WORK ORDER> Find the line holding "di Stato di</div>" in the entries below. Give it again exactly, along with every line after it up to and including the line holding "Corona, potere legislativo,</div>".
── DATA FOR THIS TASK
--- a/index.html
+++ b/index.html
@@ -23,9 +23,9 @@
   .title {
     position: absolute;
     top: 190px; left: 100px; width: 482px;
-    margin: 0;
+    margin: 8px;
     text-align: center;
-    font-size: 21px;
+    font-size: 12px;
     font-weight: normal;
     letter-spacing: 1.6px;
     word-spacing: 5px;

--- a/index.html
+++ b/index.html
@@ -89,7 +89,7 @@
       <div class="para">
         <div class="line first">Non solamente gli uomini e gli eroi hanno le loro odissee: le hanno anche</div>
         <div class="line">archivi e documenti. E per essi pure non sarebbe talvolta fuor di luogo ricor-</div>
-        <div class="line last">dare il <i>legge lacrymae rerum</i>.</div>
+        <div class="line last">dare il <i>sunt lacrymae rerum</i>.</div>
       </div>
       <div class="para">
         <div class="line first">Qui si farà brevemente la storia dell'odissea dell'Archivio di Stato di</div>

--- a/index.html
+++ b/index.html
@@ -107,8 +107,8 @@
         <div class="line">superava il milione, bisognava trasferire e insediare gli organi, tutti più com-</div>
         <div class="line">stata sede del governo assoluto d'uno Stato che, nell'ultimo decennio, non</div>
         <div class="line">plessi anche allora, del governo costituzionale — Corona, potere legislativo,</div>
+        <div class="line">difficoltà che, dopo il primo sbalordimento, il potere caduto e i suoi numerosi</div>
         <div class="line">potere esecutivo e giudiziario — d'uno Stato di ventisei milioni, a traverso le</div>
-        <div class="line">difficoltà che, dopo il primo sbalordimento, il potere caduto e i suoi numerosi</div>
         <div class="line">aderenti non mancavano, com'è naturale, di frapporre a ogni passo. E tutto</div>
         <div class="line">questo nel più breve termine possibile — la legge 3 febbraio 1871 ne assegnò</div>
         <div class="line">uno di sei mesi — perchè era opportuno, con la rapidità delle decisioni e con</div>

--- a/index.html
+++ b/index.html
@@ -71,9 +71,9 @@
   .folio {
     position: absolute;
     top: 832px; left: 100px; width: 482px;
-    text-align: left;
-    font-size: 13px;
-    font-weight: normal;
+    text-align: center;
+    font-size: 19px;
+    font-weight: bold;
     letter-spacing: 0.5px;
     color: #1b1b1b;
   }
────
── DATA FOR THIS TASK
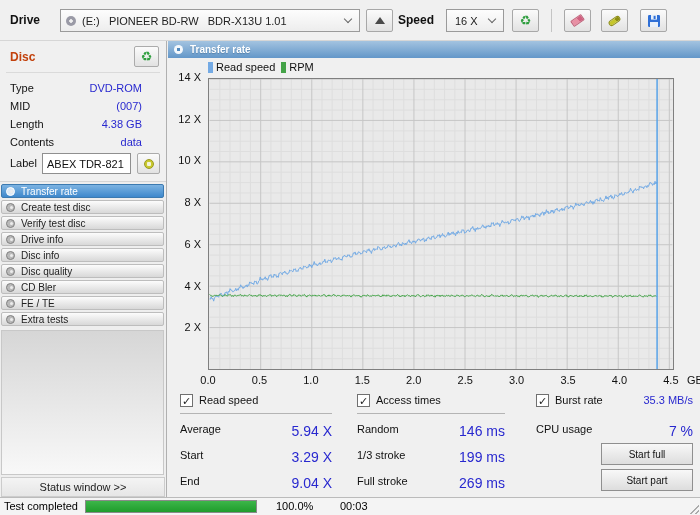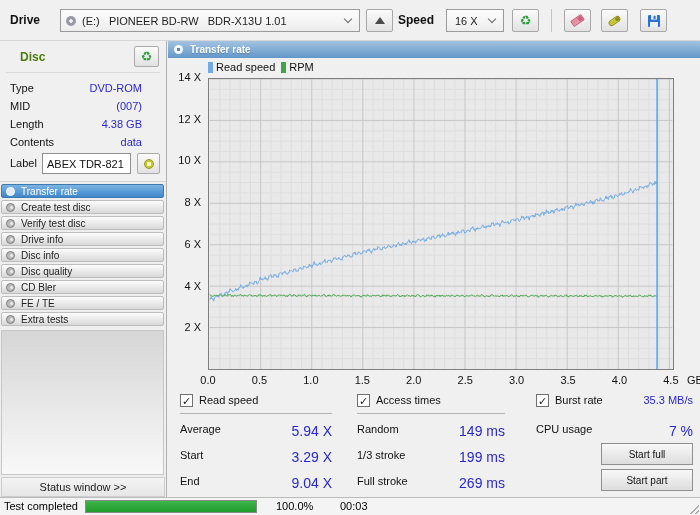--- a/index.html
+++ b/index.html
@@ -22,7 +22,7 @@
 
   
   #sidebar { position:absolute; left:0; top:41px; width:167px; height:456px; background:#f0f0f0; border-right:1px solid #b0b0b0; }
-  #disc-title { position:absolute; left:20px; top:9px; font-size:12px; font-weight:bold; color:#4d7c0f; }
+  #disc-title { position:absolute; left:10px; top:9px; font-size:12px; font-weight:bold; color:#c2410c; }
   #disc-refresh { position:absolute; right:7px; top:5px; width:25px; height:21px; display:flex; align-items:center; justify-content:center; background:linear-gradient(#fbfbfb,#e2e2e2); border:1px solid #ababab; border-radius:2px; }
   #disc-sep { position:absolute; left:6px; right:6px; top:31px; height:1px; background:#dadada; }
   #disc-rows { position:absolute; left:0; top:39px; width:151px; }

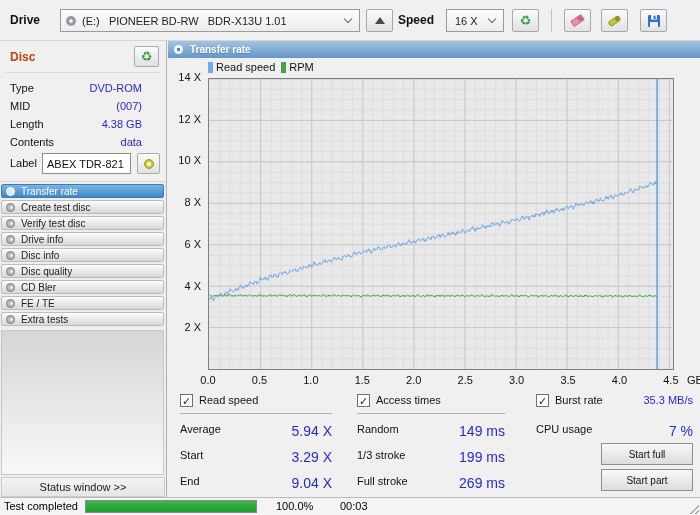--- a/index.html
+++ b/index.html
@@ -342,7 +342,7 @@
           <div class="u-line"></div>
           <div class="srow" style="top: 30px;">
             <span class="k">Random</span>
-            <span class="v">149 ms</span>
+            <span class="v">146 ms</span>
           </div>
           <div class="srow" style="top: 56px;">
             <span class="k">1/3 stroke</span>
────
FINAL ANSWER>
         <div class="line first">Qui si farà brevemente la storia dell'odissea dell'Archivio di Stato di</div>

--- a/index.html
+++ b/index.html
@@ -107,8 +107,8 @@
         <div class="line">superava il milione, bisognava trasferire e insediare gli organi, tutti più com-</div>
         <div class="line">stata sede del governo assoluto d'uno Stato che, nell'ultimo decennio, non</div>
         <div class="line">plessi anche allora, del governo costituzionale — Corona, potere legislativo,</div>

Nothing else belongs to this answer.